Structured diff data:
= = =

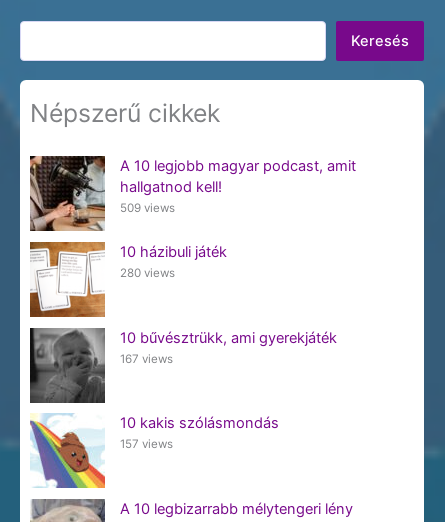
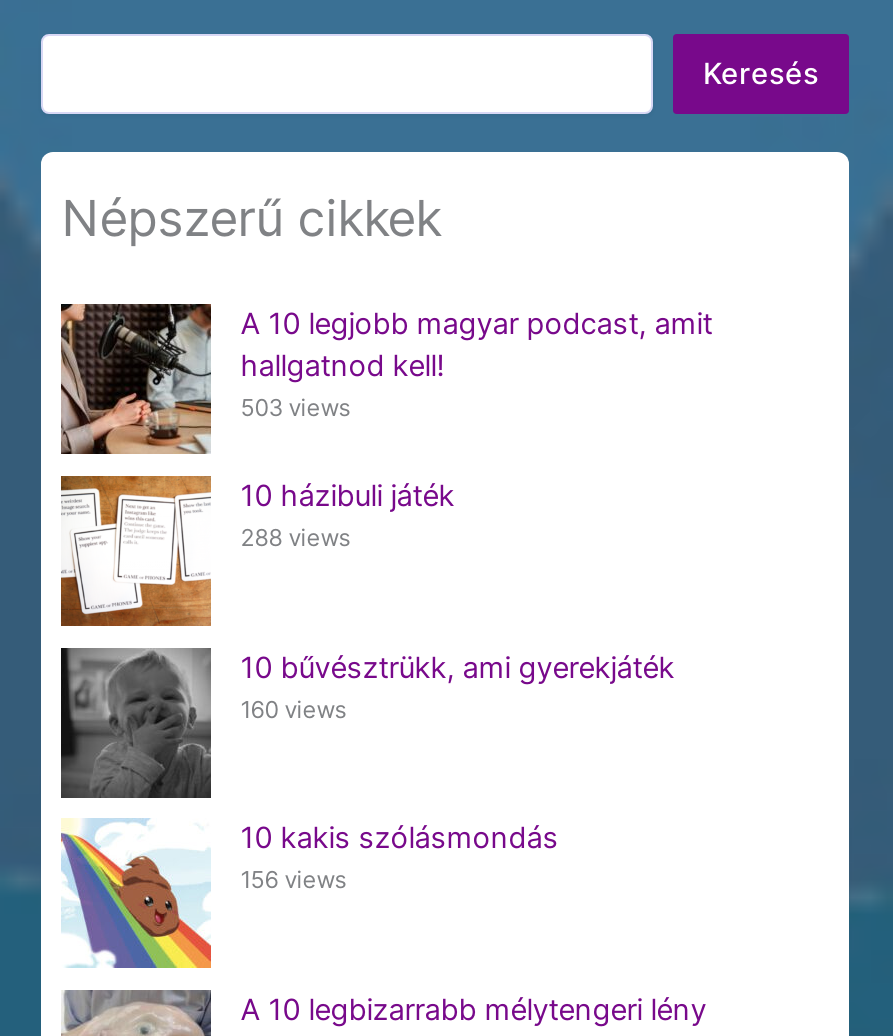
- 509 views
+ 503 views

- 280 views
+ 288 views

- 167 views
+ 160 views

- 157 views
+ 156 views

= = =

Exercise prompt:
Your answer must be an exact copy of the entries above, with no pictures in it.

Solved exercise:
- 509 views
+ 503 views

- 280 views
+ 288 views

- 167 views
+ 160 views

- 157 views
+ 156 views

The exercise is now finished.